Learning to Advocate for Yourself with MS: A Guide

At home

Your family is an important support network in your MS journey. Be clear about the support you need, but also about the ways in which you’re still independent and capable. If your MS symptoms are creating new limitations, adjust your household roles accordingly. For example, you may no longer be able to carry a basketful of laundry up the stairs, but you could take over someone else’s job of folding.

Remind family members about the invisible cognitive problems that can develop with MS. This may include problems with high-level brain functions such as memory, focus, language, or problem-solving. The next time you’re forgetful or unable to focus, your family won’t misinterpret it as a lack of caring. When you’re tired, tell them — don’t assume they already know. Make sure that you communicate clearly and regularly.

Recognize and respect that each person in your household has their own coping mechanism when faced with a challenging situation. Some might prefer to immerse themselves in learning about your condition while others would rather be distracted from thinking about it. Tailor your self-advocacy communication to the comfort level of each family member.

With friends

Tell your friends how you’re doing. Make sure they understand that declined social invitations may be the result of your MS symptoms and not lack of interest. Suggest alternative activities that are easier for you, such as meeting for lunch instead of shopping at the mall. If phone conversations are tiring or interfere with your rest times, communicate electronically using texting, email, or social media.

With your doctor

Don’t wait for your doctor to suggest treatment options such as physiotherapy: Bring the topic up yourself. Keep a journal of questions that come up and ideas you have so that you remember to discuss them at your appointment. While your appointment might not be long enough for a lengthy discussion about the latest research, tell your doctor you have a few questions, and make sure that you’re given time to ask them.

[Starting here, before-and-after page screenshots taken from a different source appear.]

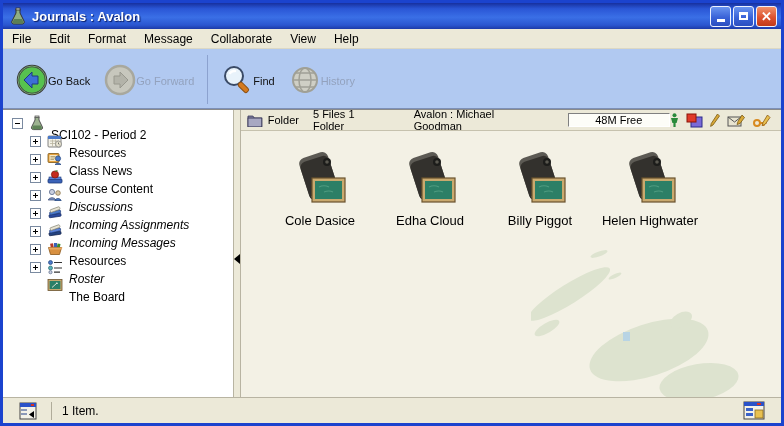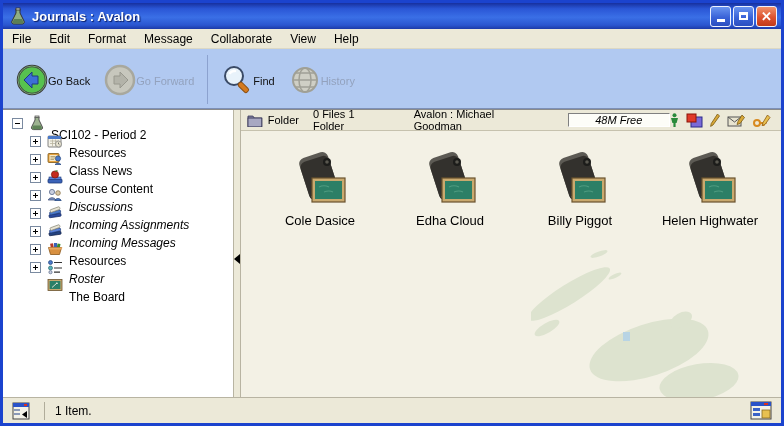"0 Files 1 Folder" span.mh-counts { text: 0 -> 5 }
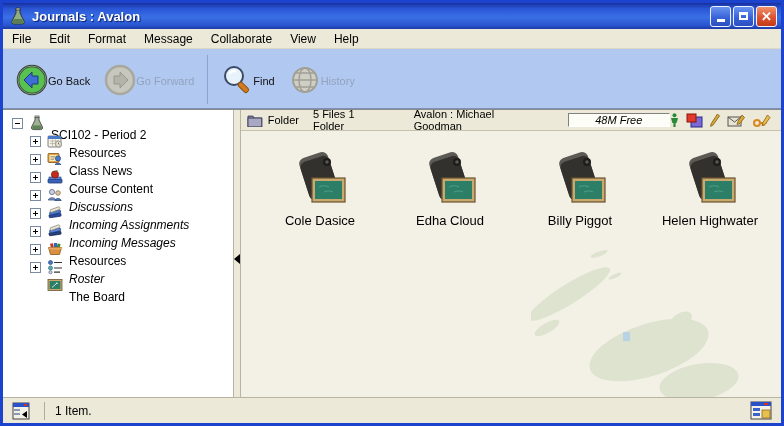"48M Free" .free-box { font-style: italic -> none }
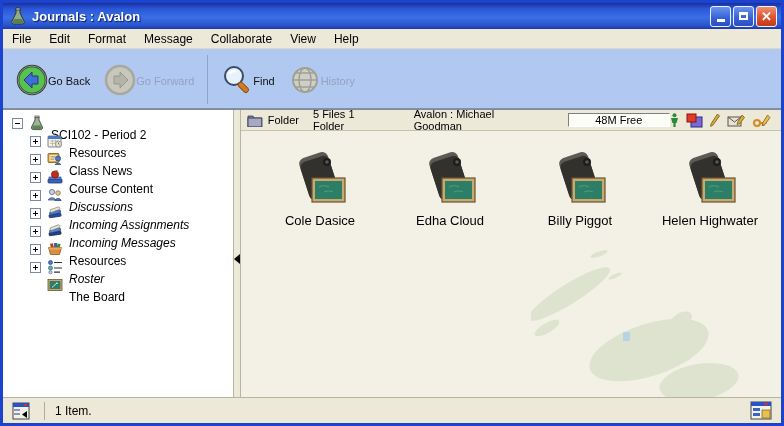"Cole Dasice" .journal-row { gap: 20px -> none }
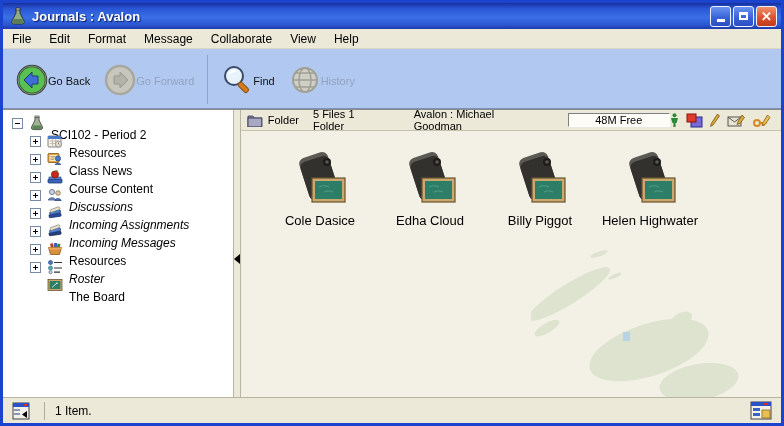"1 Item." .statusbar { padding: 0 9px -> 0 16px }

Get second or third opinions if you’re not happy with what you’ve been told. If you don’t feel comfortable with the specialist you’ve been referred to, ask your doctor to send you to someone else. It may seem like you’re being critical when you do this, but doctors are professionals, and additional opinions and new referrals are part of their business.

At work

If your MS diagnosis is new and you’re working, you have a right to privacy and aren’t obligated to disclose your diagnosis.

You also have a right to employment. If your symptoms progress to the point where your job performance is affected, you’re entitled to a reasonable accommodation as outlined in the Americans with Disabilities Act. Telling your co-workers about your situation also answers questions about changes in your behavior, such as fatigue, forgetfulness, or clumsiness. Chances are that the people who work with you will be happy to help you however they can.

Learn your rights

In order to advocate for your rights, you need to know what they are. The Americans with Disabilities Act is designed to protect people against discrimination on the basis of a disability. Some of your many rights include equal access to employment, government facilities and services, public transportation, and commercial establishments. Spend some time familiarizing yourself with the things you’re legally entitled to, and share this information with your family and those who are advocating for you.

The takeaway

When you have MS, it’s important to advocate for your needs and rights. Self-advocacy matters everywhere, whether you’re with family and friends or your doctor or colleagues. Communicate your needs to those who can help, and learn your rights to avoid discrimination. Don’t be afraid to stand up for yourself, and encourage your advocates to do the same.